Re: Stats Collection

Hi,

 

There are two aspects to this question.

 

1) "should i have the collect stats executed" so that the UPDATE runs faster?

 

2) "should i have the collect stats executed" so that subsequent processing runs faster?

 

(ok, so yes there's a third - both of the above)

 

For #1 above: what is the WHERE clause for the UPDATE? are any joins involved? Are any indexes involved in access to the table (unlikely given it's an UPDATE and only 19M rows).

- if the answer to all these questions is 'No', then the plan will be a full table scan - in which case stats will make no difference at all to the execution of the UPDATE.

 

For #2 above:

- firstly, IMHO you should have stats on every table, even if it is only SUMMARY stats (TD 14+)

- will the update significantly change the demographics of the updated columns? e.g. are you setting a large percentage of rows to the same value? And will that change adversely affect subsequent queries that access this table?

 

The very last question above is the important one, and is probably also the hardest one to answer.

 

You might want to try a couple of key queries that use this table, with/without collecting stats.

 

HTH

Dave

Ward Analytics Ltd - information in motion
www: http://www.ward-analytics.com
Enthusiast

Re: Stats Collection

Hi Dave,

 

  Answers are inline 

 

For #1 above: what is the WHERE clause for the UPDATE? are any joins involved? Are any indexes involved in access to the table (unlikely given it's an UPDATE and only 19M rows).

  Yes, there is a table join happening but the tables involved have the stats collected

2.will the update significantly change the demographics of the updated columns? e.g. are you setting a large percentage of rows to the same value? And will that change adversely affect subsequent queries that access this table?
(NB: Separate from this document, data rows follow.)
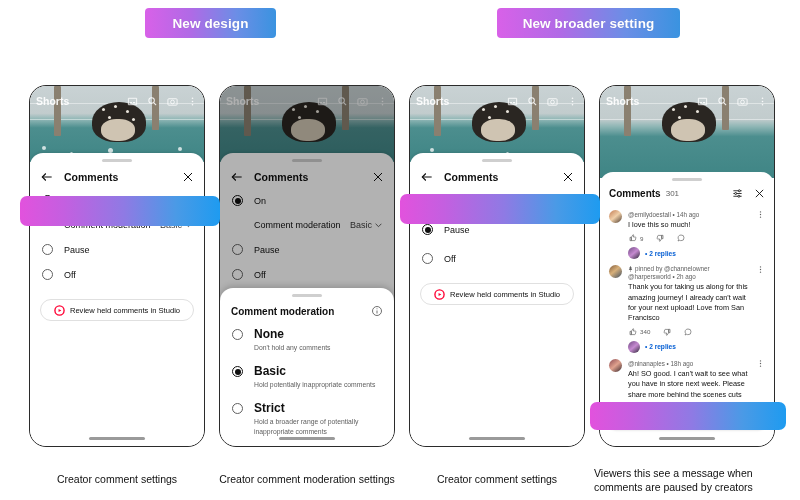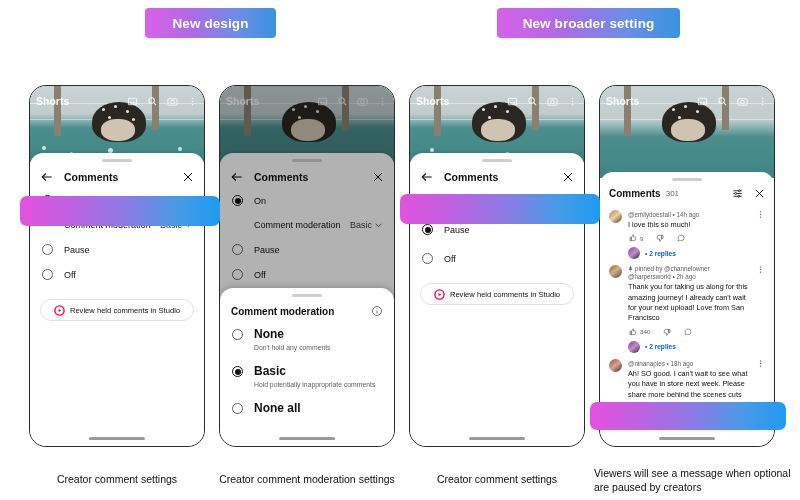--- a/index.html
+++ b/index.html
@@ -424,6 +424,13 @@
           <span>
             <span class="t1" style="display:block">Basic</span>
             <span class="t2" style="display:block">Hold potentially inappropriate comments</span>
+          </span>
+        </div>
+        <div class="mod-opt">
+          <span class="radio"></span>
+          <span>
+            <span class="t1" style="display:block">Strict</span>
+            <span class="t2" style="display:block">Hold a broader range of potentially inappropriate comments</span>
           </span>
         </div>
         <div class="mod-opt">

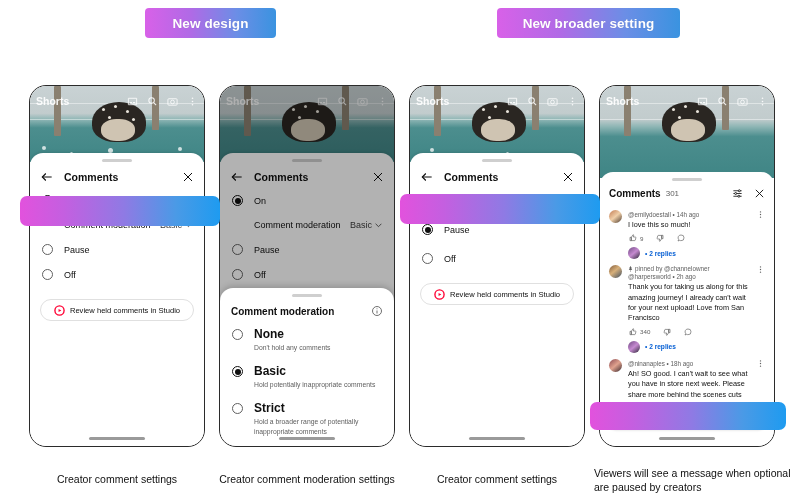--- a/index.html
+++ b/index.html
@@ -703,7 +703,7 @@
   <div class="caption" id="cap-1">Creator comment settings</div>
   <div class="caption" id="cap-2">Creator comment moderation settings</div>
   <div class="caption" id="cap-3">Creator comment settings</div>
-  <div class="caption" id="cap-4">Viewers will see a message when optional are paused by creators</div>
+  <div class="caption" id="cap-4">Viewers this see a message when comments are paused by creators</div>
 
 </div>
   Yes the updated columns largely will have only few values

 

Senior Apprentice

Re: Stats Collection

Hi Parthiban,

 

If the updated columns typically have few values then collecting stats on those columns after the UPDATE is probably a good idea - especially if those columns might be used for selection or joining.

 

For the UPDATE itself then stats on the target table are less likely to have any effect (good or bad). Can you share your SQL and the current explain plan? That might hep provide some better suggestions.

 

Cheers,

Dave

Ward Analytics Ltd - information in motion
www: http://www.ward-analytics.com
Enthusiast

Re: Stats Collection

Hi Dave, 

 

  Yes the update column only has few columns

 

this is a pseudo query

UPDATE TABLE1
SET COLUMN1 = CASE WHEN COLUMN1 = 'X' THEN 'Y'
                           WHEN COLUMN1 = 'XX' THEN 'YY'
                           ELSE COLUMN1
                        END     
WHERE 
TABLE2.KEY_COLUMN = TABLE1.KEY_COLUMN
AND TABLE2.FILE_IND = 'N'

 

Teradata Employee

Re: Stats Collection

Another way to think of this is that if there were statistics on the column before the update and a large update is performed on the column, then statistics should be recollected on the updated column after the update.

 

The stats on other columns, partitions,... are not affected and do not need to be recollected. If stats were not needed on the updated column before, then they do not need to be added.